Purpose: Regulatory T cells (Tregs) are thought to inhibit antitumor immune responses, and their depletion could therefore have a synergistic effect with therapeutic cancer vaccines. We investigated the impact of three medications on blood Treg frequency in vaccinated cancer patients. Experimental Design: To date, the most specific marker for human Tregs is demethylation in the DNA that encodes the transcription factor FOXP3. Thus, we used a FOXP3 methylation-specific quantitative PCR assay (MS-qPCR) to measure Treg frequencies in the peripheral blood mononuclear cells (PBMCs) of melanoma patients. The patients participated in three clinical trials that combined tumor vaccines with potential Treg-depleting agents: low-dose cyclophosphamide, anti-CD25 monoclonal antibody daclizumab, and the IL-2/diphtheria toxin fusion protein denileukin diftitox. Results: In the nine control patients, blood Treg frequencies varied over time; there was a 46% reduction in one patient.

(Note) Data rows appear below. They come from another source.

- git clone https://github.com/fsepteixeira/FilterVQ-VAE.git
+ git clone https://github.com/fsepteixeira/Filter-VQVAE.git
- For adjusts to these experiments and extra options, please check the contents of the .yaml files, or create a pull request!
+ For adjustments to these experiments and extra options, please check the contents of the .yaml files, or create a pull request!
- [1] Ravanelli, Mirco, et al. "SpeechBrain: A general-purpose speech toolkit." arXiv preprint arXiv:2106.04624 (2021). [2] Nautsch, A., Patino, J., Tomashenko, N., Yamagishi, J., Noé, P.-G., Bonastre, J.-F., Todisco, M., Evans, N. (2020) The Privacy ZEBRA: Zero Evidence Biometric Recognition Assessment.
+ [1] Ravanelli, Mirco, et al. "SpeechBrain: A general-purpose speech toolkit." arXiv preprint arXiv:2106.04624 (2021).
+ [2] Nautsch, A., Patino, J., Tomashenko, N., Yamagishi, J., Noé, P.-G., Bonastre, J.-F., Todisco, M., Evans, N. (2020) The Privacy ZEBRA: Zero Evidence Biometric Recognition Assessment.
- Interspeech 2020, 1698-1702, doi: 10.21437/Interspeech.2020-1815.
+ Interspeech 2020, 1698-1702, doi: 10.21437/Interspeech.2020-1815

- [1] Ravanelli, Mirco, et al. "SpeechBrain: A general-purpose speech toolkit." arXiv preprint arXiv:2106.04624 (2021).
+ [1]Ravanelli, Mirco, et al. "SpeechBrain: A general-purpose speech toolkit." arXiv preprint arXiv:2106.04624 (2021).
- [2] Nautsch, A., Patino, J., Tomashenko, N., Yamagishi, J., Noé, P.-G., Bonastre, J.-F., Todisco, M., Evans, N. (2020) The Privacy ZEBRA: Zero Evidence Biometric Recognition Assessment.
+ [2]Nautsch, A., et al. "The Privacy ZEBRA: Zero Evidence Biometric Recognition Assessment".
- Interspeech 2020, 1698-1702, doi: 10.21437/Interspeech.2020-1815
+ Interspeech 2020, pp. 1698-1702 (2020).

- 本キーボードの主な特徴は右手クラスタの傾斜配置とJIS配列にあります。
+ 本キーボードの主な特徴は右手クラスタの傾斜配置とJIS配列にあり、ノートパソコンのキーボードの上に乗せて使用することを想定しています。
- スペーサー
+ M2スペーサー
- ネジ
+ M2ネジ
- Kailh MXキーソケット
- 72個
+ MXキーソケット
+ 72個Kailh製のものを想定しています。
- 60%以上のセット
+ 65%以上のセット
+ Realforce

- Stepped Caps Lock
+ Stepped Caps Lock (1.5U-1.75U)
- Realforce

In treated patients, a more than 2-fold decrease in Tregs was observed in one out of 11 patients receiving cyclophosphamide and in four out of 13 receiving daclizumab, but there was no such Treg decrease in any of the six patients who received denileukin diftitox. As a positive control, a more than 2-fold increase in blood Tregs was detected in four out of nine patients who were treated with interleukin-2. Conclusions: We used a MS-qPCR method that detects Tregs but not other activated T lymphocytes; however, none of the Treg-depleting strategies that we tested led, in the majority of patients, to a conservative 50% reduction in blood Tregs. Clin Cancer Res; 17(4); 1–8. ©2010 AACR.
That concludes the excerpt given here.